Using the word "complaints" as the filter, copy each matching line from the records.

Study material Block Start

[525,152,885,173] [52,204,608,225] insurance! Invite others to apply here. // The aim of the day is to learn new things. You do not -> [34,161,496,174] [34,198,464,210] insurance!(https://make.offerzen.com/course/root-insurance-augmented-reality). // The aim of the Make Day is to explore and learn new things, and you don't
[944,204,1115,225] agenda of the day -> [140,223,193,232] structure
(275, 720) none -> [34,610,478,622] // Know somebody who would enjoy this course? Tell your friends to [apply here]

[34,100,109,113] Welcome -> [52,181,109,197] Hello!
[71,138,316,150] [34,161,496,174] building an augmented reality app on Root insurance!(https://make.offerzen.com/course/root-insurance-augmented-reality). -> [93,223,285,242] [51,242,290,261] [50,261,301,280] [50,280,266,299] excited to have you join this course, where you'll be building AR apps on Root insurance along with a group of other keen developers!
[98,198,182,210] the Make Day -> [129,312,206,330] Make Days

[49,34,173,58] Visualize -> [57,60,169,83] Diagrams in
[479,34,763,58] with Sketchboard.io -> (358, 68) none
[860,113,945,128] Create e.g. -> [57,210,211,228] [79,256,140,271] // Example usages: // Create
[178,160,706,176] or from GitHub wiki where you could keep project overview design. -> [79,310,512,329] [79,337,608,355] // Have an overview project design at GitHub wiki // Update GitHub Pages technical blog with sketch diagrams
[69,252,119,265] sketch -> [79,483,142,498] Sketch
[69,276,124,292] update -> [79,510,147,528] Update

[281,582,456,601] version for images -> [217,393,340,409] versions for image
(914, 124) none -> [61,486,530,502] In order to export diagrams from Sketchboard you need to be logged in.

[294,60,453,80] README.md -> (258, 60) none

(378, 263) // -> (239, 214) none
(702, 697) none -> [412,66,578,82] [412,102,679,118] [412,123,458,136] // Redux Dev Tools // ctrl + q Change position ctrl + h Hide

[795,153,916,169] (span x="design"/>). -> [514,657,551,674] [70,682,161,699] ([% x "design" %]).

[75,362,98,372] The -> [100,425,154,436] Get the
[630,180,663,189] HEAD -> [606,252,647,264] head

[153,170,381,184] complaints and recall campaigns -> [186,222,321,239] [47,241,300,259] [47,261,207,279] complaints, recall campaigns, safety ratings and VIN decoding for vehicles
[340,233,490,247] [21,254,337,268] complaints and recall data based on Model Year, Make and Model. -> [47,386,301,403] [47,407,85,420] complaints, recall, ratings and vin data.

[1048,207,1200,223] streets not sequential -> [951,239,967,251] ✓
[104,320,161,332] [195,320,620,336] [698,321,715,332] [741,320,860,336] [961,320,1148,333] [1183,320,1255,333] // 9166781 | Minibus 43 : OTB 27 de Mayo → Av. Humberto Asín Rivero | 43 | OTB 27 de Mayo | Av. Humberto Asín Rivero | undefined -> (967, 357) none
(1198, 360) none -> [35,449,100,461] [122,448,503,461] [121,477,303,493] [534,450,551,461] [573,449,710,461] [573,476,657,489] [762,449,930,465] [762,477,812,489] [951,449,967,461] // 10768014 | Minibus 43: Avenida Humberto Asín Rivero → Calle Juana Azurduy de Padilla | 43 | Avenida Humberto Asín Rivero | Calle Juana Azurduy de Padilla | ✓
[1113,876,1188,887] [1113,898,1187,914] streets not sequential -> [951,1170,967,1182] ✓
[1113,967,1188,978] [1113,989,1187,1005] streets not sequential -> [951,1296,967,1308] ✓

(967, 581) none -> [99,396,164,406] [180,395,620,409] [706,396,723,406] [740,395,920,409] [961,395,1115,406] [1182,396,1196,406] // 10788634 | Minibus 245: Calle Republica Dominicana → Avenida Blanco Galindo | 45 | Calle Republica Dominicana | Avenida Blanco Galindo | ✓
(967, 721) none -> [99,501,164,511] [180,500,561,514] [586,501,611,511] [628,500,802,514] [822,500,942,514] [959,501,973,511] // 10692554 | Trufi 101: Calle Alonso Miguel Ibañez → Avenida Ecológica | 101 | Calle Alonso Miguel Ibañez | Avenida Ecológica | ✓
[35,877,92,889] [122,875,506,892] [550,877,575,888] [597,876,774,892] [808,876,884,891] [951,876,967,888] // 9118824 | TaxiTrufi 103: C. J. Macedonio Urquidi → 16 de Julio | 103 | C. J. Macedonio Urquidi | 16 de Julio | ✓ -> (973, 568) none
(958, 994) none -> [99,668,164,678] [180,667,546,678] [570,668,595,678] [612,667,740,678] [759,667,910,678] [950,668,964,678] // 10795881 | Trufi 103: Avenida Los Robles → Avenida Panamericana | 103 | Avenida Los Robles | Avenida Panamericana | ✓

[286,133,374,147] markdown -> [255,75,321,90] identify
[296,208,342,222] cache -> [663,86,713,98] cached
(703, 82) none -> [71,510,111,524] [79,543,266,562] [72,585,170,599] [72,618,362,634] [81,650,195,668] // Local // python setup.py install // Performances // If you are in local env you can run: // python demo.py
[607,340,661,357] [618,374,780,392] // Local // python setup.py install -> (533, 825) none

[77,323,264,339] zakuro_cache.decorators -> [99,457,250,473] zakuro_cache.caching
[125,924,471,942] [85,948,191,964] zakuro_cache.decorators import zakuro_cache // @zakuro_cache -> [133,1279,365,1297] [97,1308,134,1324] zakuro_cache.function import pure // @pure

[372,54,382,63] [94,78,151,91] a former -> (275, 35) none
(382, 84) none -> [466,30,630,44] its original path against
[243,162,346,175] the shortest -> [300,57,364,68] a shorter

Study material Block End

■ The answer
[153,170,381,184] complaints and recall campaigns -> [186,222,321,239] [47,241,300,259] [47,261,207,279] complaints, recall campaigns, safety ratings and VIN decoding for vehicles
[340,233,490,247] [21,254,337,268] complaints and recall data based on Model Year, Make and Model. -> [47,386,301,403] [47,407,85,420] complaints, recall, ratings and vin data.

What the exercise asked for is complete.